"On n'est pas dans le futurisme, mais dans un drame bourgeois ou un thriller atmosphérique"
Traduction nouvelle intégrale.
Le Fouché (1929) de Stefan Zweig occupe une place à part dans la série des Vies. L'ouvrage a pour cadre la France de la Révolution et de l'Empire. L'existence de celui qui fut associé à la Terreur, au règne napoléonien et à la Restauration comme « massacreur » et policier impitoyable n'est comparable à aucune autre.
À bonne distance de la perspective universitaire illustrée par Louis Madelin (1901), Zweig s'est attaché à retracer la genèse psychologique d'une personnalité dont la cuirasse construite dans les épreuves et les humiliations fait obstacle à tout sentiment de sympathie de la part du lecteur.
Chronologique, le récit est découpé en une suite de neuf chapitres. Son trait spécifique est une exceptionnelle intensité dramatique. Les face-à-face de Fouché avec Robespierre jusqu'à Thermidor puis avec un Napoléon dérivant vers la tyrannie avant d'être entraîné dans une chute inexorable, théâtralisent les moments clés d'une histoire aux retournements inattendus. Ces instants où opportunisme, conquête et volonté de conservation amorales du pouvoir se mêlent inexorablement, sont, aux yeux de Zweig, l'image désespérante du temps présent.

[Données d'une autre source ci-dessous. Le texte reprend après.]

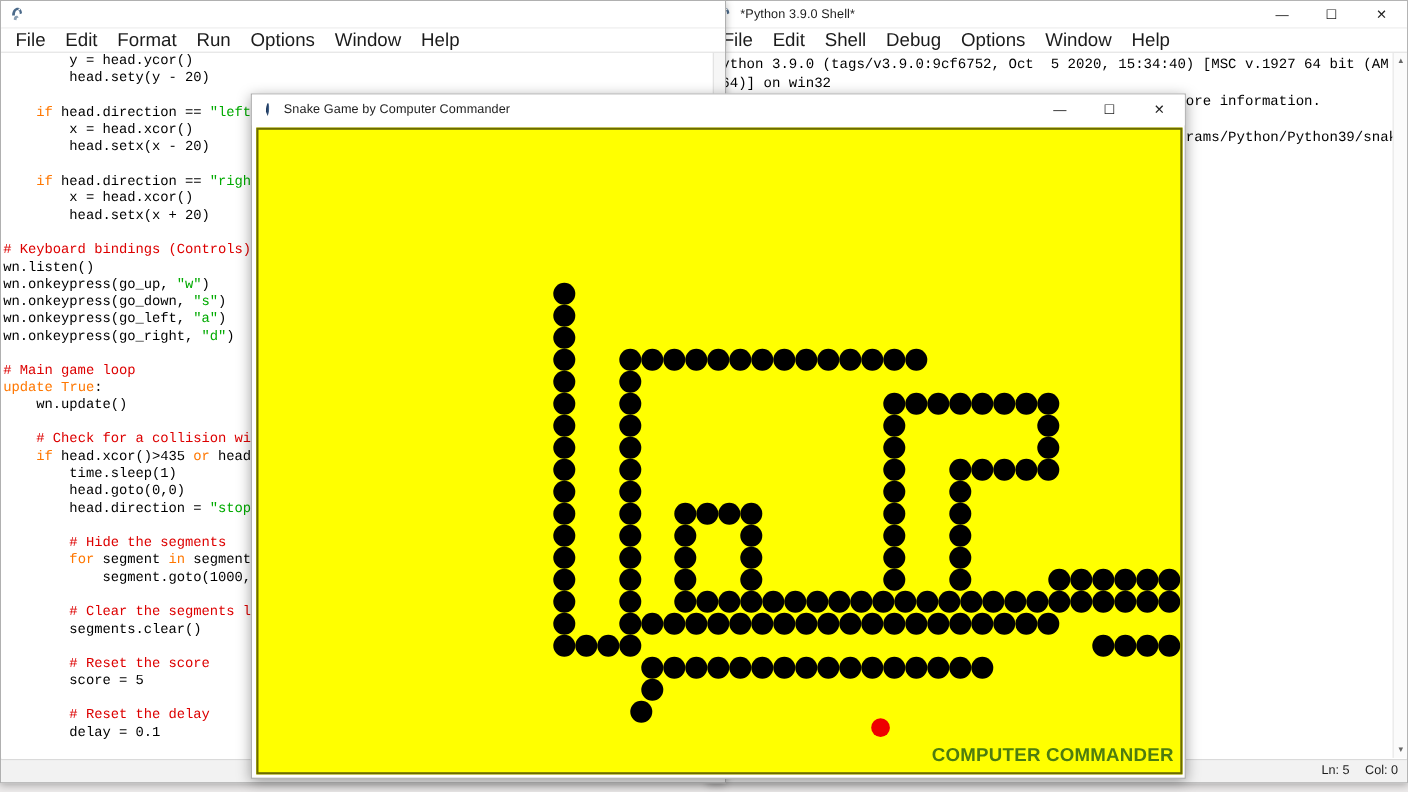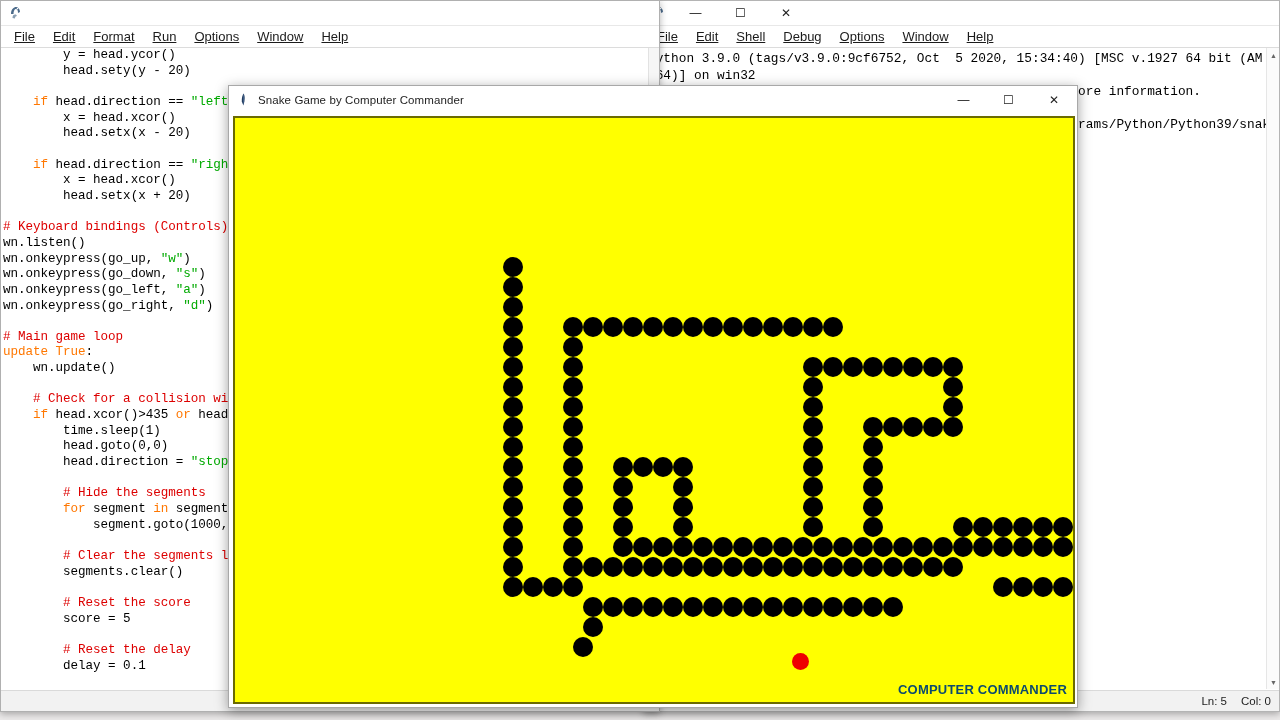"*Python 3.9.0 Shell*" span.title-text { html: none -> <span>*Python 3.9.0 Shell*</span> }
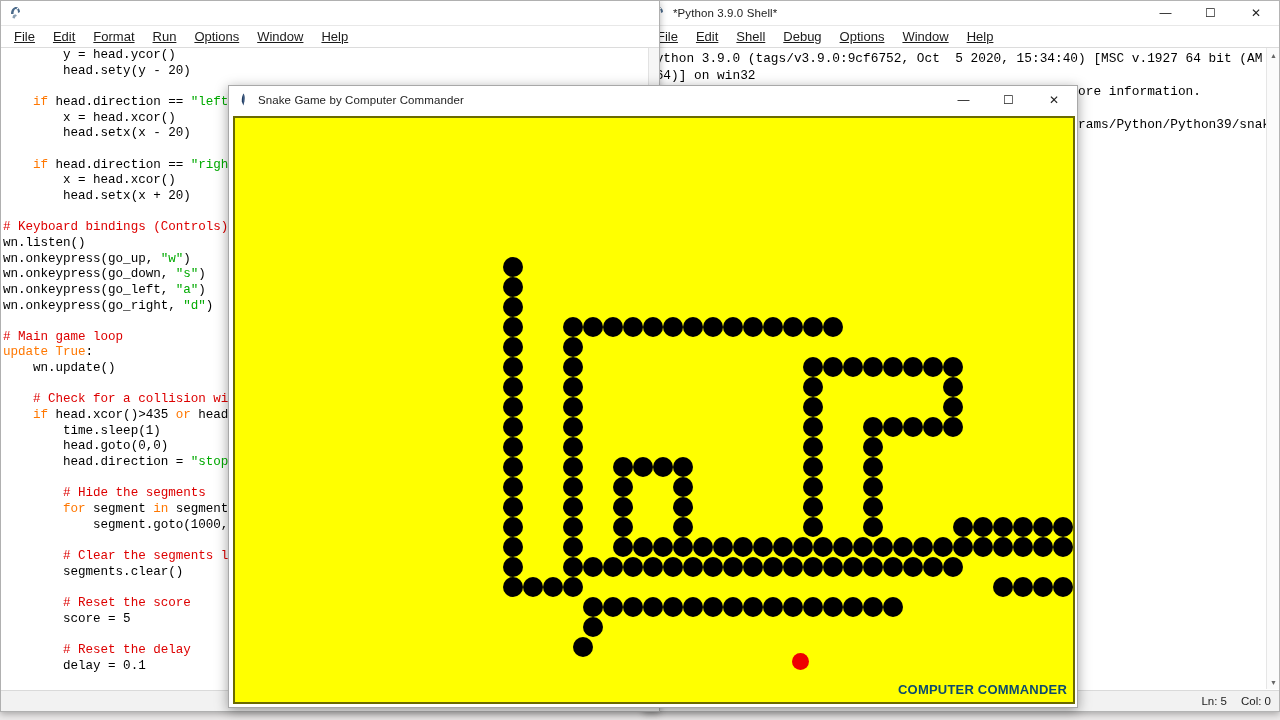"File" .menu-item { font-size: 13px -> 17px; text-decoration: underline -> none }
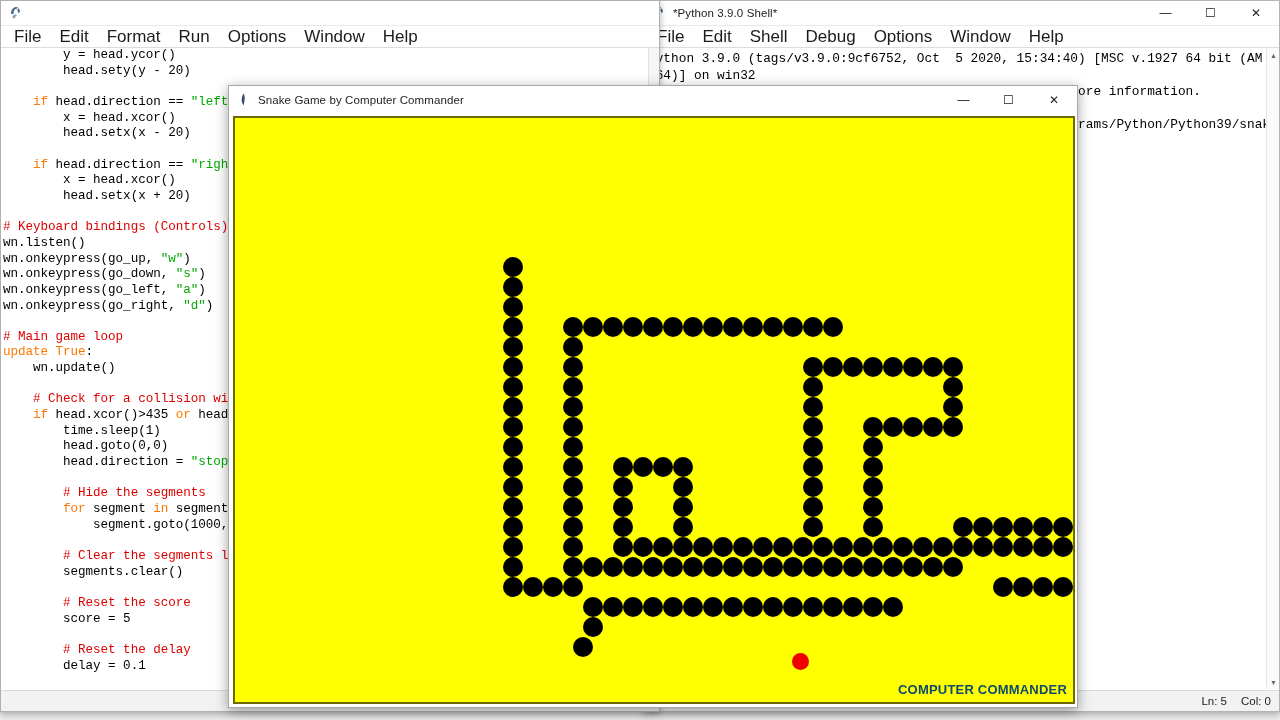"COMPUTER COMMANDER" #watermark { color: #0c4a6e -> #4d7c0f; font-size: 13px -> 17px }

Le succès de Stefan Zweig auprès du public français ne se dément pas. Son exploration des mouvements de l'âme continue de fasciner tout comme séduit l'élégance stylistique de ce Viennois cosmopolite. La fiction toutefois n'est pas seule à nourrir son art du récit. L'histoire elle aussi n'a cessé de le requérir.
La suite de ses biographies non romancées (les Vies) découvre un agencement virtuose du matériau légué par les historiens. Tous ces textes donnent à voir un artiste que son refus de l'engagement militant rend paradoxalement plus sensible aux menaces qui pèsent sur les sociétés européennes de son temps.
Nouveauté dans le choix du protagoniste : Fouché, dont il est question dans ce volume, est aux antipodes des hautes figures positives incarnées par Érasme et Castellion dont « le ministre de toutes les polices » est l'absolue face noire. L'humanisme zweigien se lit cette fois par contraste.
Pour autant, il ne perd rien de sa force.